That worked well enough to let me get to the interesting g2p problem quickly, but once I was reasonably satisfied with my suffdict, I wanted to refactor to make the whole thing more efficient. The current version holds the phonemes and syllable count of each word encountered in a dict, so it can grab them quickly from that dict the next time they're encountered instead of having to figure them out from scratch again and again as it goes through the text.

I have some thoughts on increasing the efficiency further (by having it skip forward more intelligently whenever it hits a word it can't find phonemes for, for instance), but really, it's at a good enough stage that I wanted to share some accidental limericks with you all already!

Kenobi: a naive Bayesian classifier for Ask Metafilter

I built Kenobi as a way to get my feet wet with machine learning.

A fellow Hacker Schooler had mentioned the idea of a naive Bayesian classifier to me, and my ears perked up – Bayes! Hey, I know Bayes’ Theorem! It’s a generally useful simple equation that helps you figure out how much or how little to take new evidence into account when updating your sense of the probability of something or other.

The basic idea is:

Wait, no, the basic idea is that evidence doesn’t exist in a vacuum. Bayes’ Theorem is a way of quantifying how to look at new evidence in the context of what we know already and understand how we should weigh it when taking it into account, and how to determine more accurate probabilities and beliefs given the evidence we have to work from. If you’re looking for a more detailed understanding, I highly recommend reading Yudkowsky’s particularly clear explanation of Bayes’ Theorem.

(I went to a rationalist party once. Some guy asked me, “Are you a rationalist?” The friend who’d dragged me to the party interrupted with, “Well, she’s not not a rationalist!” And there you have it, I suppose.)

So, that seemed like fun. I’d just finished working on a card game implementation that can run simulations of strategies to help my partner with his game design (Greenland), and was ready for a new project. But a spam filter seemed dull – it’s been done before. Repeatedly.
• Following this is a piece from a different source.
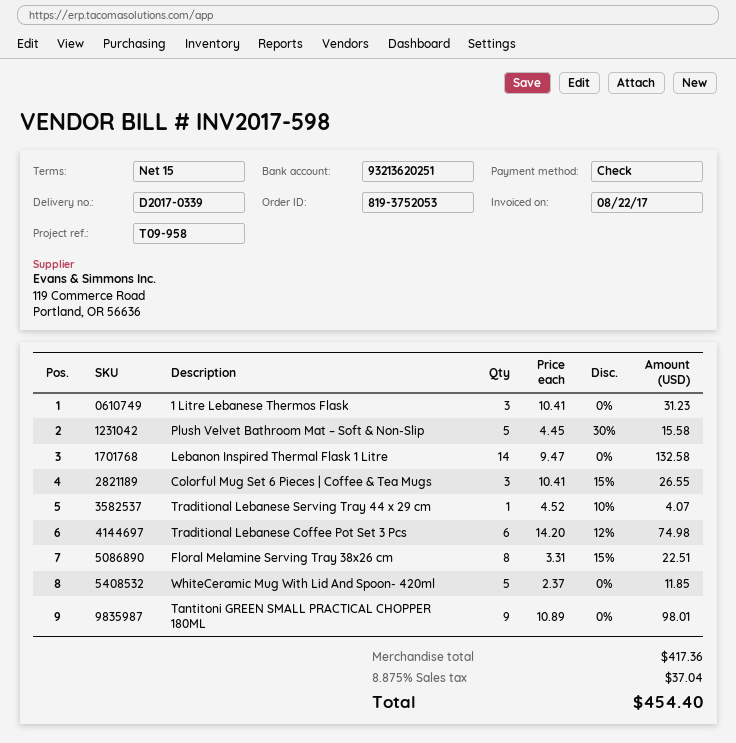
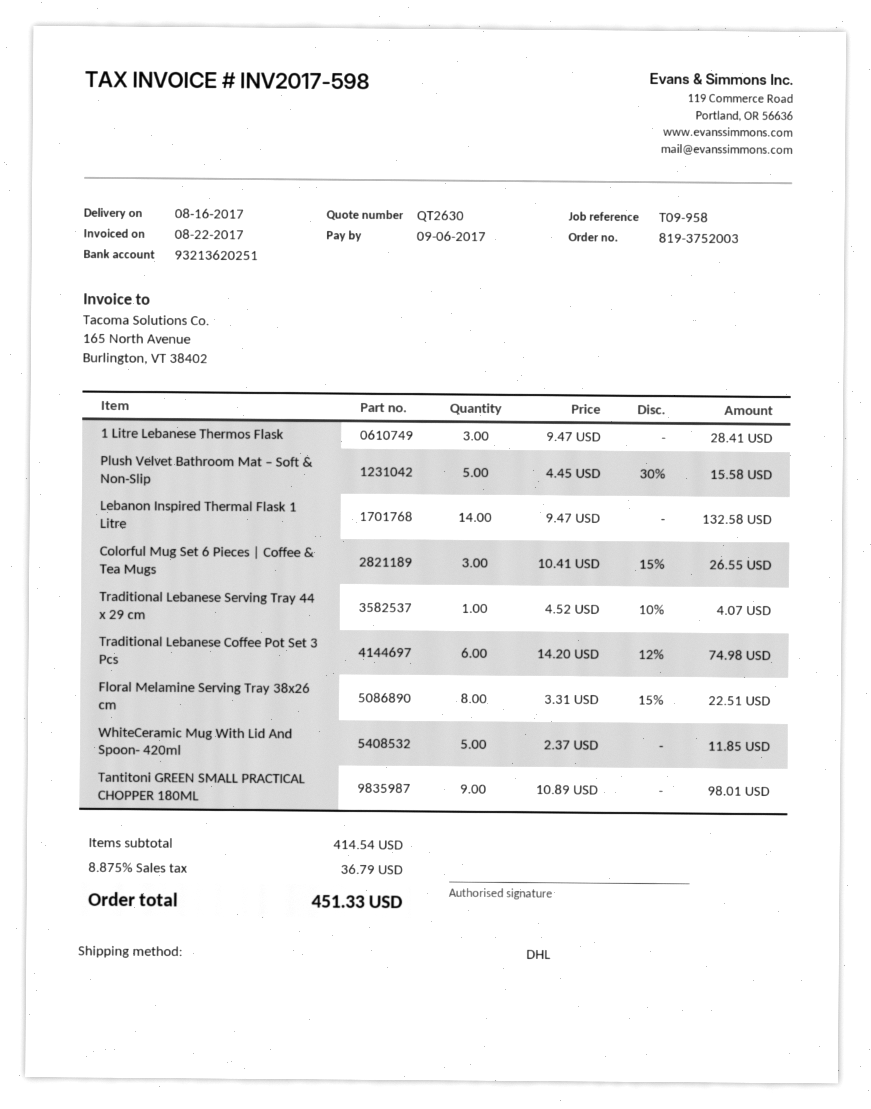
order number: 819-3752053 -> 819-3752003
1 Litre Lebanese Thermos Flask: 3 x 10.41 = 31.23 -> 3 x 9.47 = 28.41
subtotal: 417.36 -> 414.54
tax: 8.875% = 37.04 -> 8.875% = 36.79
total: 454.40 -> 451.33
So, what to do?

I’m a huge fan of Ask Metafilter, a community where folks ask questions (shocking, no?) and answer questions asked by others. My fabulous brother got there first, and I appreciate that he dragged me in with him. It can be a bit overwhelming, though. I don’t really have the time to skim through all the questions that get posted, especially since so many of them are about things where I have no useful information or advice to give. It sure would be helpful if something pared the list down to only the questions where my answers would be most likely to actually help others, right? Right!

Kenobi was a perfect combo project for me. I got to explore machine learning, use some of the skills I picked up at the awesome ScraperWiki class on web scraping I took a while back, and create a tool I’d actually use to improve my ability to help others. Right on.

So, what does Kenobi actually do?

Kenobi has two basic functions: analyzing answers you’ve already posted to old AskMeFi questions, and classifying new questions for you to pick out the ones you can answer best.

To analyze your old AskMeFi data, Kenobi:

  1. deletes outdated training data for you from its own database, if any;
  2. logs into Metafilter under a spare account I created for this purpose, because one can’t see favorite counts in user profile comment data unless one is logged in;
  3. searches to find the user ID number associated with your username;
  4. scrapes the answers section of your profile for the above-the-cut text of each question you’ve answered, and whether or not you’ve received at least one favorite on the answer(s) you posted to that question;
  5. separates the old questions into a “should answer” group (those where your answer(s) did get at least one favorite) and a “should NOT answer” group (those where your answer(s) didn’t get any love);
  6. organizes and saves the data from each group (“should answer” and “should NOT answer”) to refer back to when classifying new questions;
  7. compresses the data to save space in the database; and
  8. emails you to let you know that training is done, if you submitted an email address (highly recommended).

To classify new AskMeFi questions for you, Kenobi:

  1. clears out your last batch of results, if any;
  2. parses the Ask Metafilter RSS feed for above-the-cut question text and URLs for the n most recent questions;
  3. decompresses the data it has on you into memory;
  4. for each question, determines the probability that you should answer it and the probability that you should NOT answer it, based on Bayes’ Theorem and your old answer data;
  5. for each question, if the odds that you should answer it is at least 4.5 times higher than the odds that you should NOT answer it, classifies that question as good for you to answer;
  6. saves and displays only and all the new question that are classified as good for you to answer.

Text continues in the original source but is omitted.